Surely the Food and Drug Administration has something better to do than launch a crackdown on producers of soy, almond and similar beverages labeled as “milk.” Apparently not.

FDA Commissioner Scott Gottlieb is telling reporters that his agency may begin enforcing a federal regulation that stipulates milk comes from “milking of one or more healthy cows.”

Gottlieb explained the government has “standards of identity” for hundreds of foods. That makes sense, to an extent. After all, we can’t have pork being sold as beef or frozen yogurt marketed as ice cream.

“The question becomes, have we been enforcing our own standard of identity?” Gottlieb commented.

Perhaps if soy drinks were being labeled as milk with no note of their origin, or almond beverages were being portrayed as milk from cows, Gottlieb’s concern might be reasonable. But we challenge him to find either product in a package not labeled clearly and honestly.

What about other types of milk?
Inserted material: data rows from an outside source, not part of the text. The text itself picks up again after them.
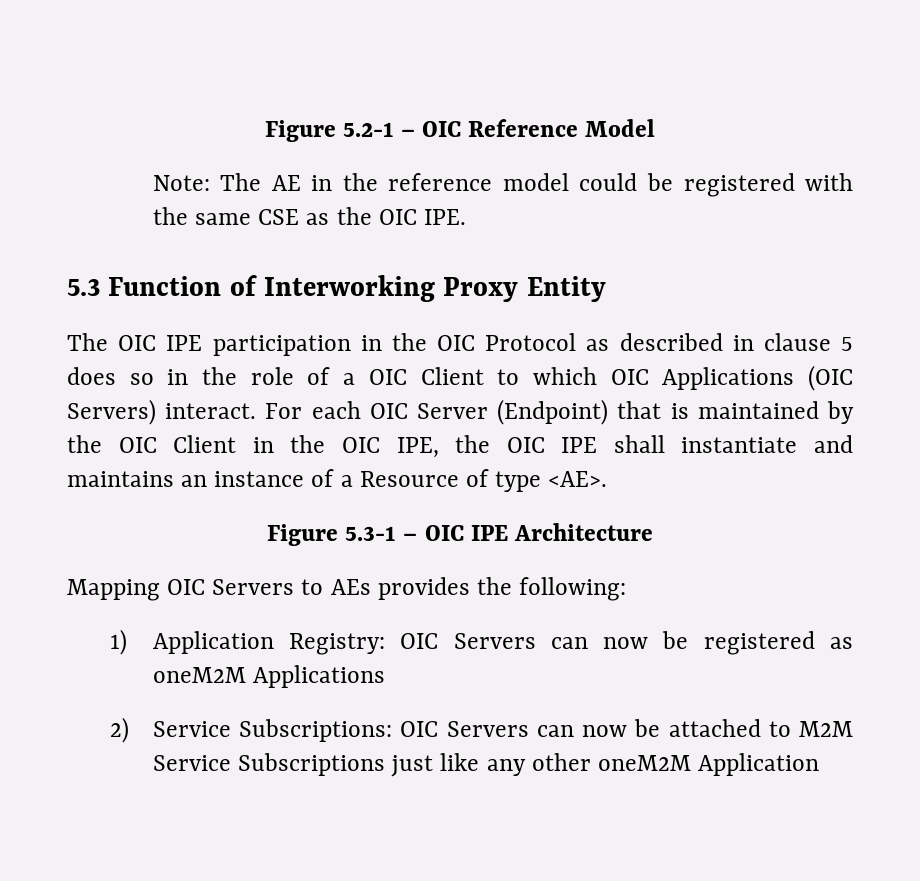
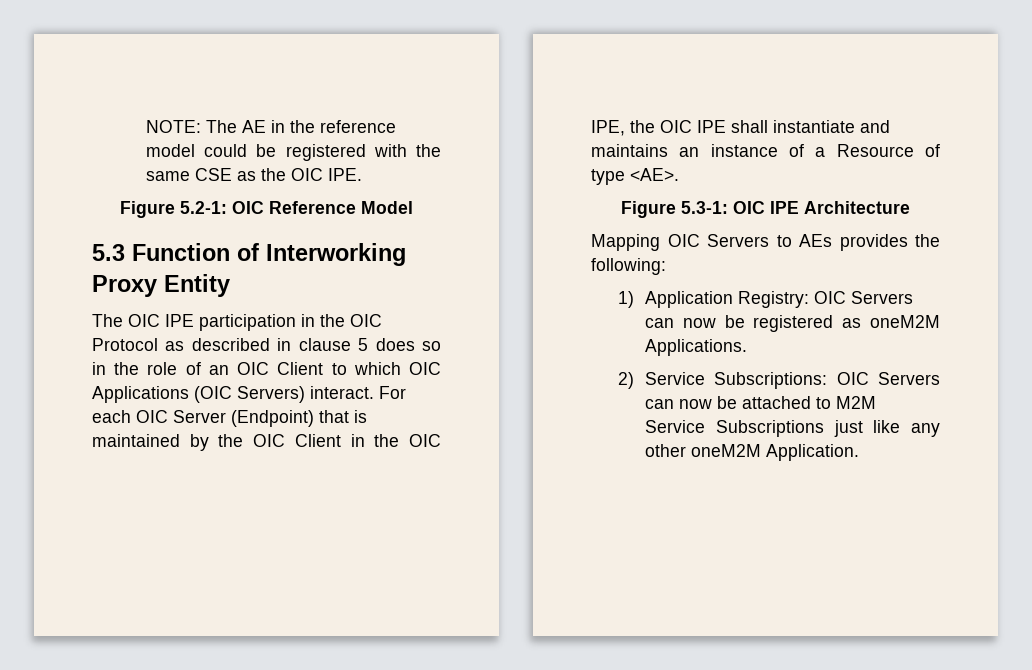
- Figure 5.2-1 – OIC Reference Model
- Note: The AE in the reference model could be registered with the same CSE as the OIC IPE.
+ NOTE: The AE in the reference model could be registered with the same CSE as the OIC IPE.
+ Figure 5.2-1: OIC Reference Model
- The OIC IPE participation in the OIC Protocol as described in clause 5 does so in the role of a OIC Client to which OIC Applications (OIC Servers) interact.
+ The OIC IPE participation in the OIC Protocol as described in clause 5 does so in the role of an OIC Client to which OIC Applications (OIC Servers) interact.
- Figure 5.3-1 – OIC IPE Architecture
+ Figure 5.3-1: OIC IPE Architecture
- 1) Application Registry: OIC Servers can now be registered as oneM2M Applications
+ 1) Application Registry: OIC Servers can now be registered as oneM2M Applications.
- 2) Service Subscriptions: OIC Servers can now be attached to M2M Service Subscriptions just like any other oneM2M Application
+ 2) Service Subscriptions: OIC Servers can now be attached to M2M Service Subscriptions just like any other oneM2M Application.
That from coconuts? Or from goats? Or sheep? Or bison (yes, there is such a product)?

We suspect most Americans expect the FDA to safeguard us from unhealthy and/or dangerous foods, beverages and drugs.
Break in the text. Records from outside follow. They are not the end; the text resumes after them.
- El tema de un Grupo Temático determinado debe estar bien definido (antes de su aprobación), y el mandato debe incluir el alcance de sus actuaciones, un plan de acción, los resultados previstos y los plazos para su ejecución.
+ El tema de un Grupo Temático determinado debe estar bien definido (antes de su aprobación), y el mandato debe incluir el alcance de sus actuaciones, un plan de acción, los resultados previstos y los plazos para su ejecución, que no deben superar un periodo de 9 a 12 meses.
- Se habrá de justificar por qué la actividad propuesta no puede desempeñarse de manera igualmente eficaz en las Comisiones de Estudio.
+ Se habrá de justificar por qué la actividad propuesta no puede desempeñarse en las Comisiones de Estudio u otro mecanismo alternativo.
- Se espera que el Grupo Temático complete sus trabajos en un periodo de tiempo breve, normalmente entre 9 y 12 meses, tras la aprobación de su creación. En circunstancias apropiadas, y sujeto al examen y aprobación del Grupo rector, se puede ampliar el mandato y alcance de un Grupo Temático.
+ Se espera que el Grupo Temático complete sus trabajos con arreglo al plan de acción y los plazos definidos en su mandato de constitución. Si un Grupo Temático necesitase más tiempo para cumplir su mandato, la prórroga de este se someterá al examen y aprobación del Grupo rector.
Dairy farmers and milk products manufacturers may think the FDA’s plan is the greatest thing since sliced (wheat) bread. But it sounds suspiciously like manufacturing a problem. Why? Is it just job security for the nation’s food and drug police, or an effort to boost dairy farmers at the expense of other food producers?
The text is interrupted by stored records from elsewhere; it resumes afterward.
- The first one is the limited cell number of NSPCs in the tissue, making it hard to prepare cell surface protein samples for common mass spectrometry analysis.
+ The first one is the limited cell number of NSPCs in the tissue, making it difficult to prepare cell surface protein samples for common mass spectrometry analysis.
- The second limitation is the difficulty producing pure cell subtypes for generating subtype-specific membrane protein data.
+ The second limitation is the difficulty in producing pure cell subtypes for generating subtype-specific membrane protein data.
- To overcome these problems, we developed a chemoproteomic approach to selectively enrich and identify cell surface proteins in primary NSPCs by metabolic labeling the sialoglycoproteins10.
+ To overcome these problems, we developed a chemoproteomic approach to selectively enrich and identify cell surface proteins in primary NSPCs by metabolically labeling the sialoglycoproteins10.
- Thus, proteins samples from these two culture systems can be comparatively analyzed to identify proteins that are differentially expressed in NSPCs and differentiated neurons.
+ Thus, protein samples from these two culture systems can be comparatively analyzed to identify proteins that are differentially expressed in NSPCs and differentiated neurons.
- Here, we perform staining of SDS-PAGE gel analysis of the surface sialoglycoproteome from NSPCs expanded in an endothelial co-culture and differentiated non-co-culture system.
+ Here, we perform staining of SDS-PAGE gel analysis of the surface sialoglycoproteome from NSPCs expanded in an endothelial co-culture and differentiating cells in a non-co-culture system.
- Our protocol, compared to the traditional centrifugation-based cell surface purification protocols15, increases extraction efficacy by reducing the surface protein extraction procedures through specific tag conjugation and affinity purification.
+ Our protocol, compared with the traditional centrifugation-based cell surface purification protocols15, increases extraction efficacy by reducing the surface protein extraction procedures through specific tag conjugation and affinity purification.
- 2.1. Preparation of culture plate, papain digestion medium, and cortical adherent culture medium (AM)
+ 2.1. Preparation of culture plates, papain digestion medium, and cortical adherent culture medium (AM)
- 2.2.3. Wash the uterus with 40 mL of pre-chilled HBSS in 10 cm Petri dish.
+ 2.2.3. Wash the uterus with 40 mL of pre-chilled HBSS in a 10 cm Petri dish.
If the latter, then between that, massive farm subsidies and a mounting trade war with our strongest commercial partners such as Canada, the Trump administration’s agricultural agenda is starting to resemble socialist mistakes more than healthy capitalism.

Surely the FDA can find something better to do, perhaps something that actually safeguards Americans rather than insulting our intelligence.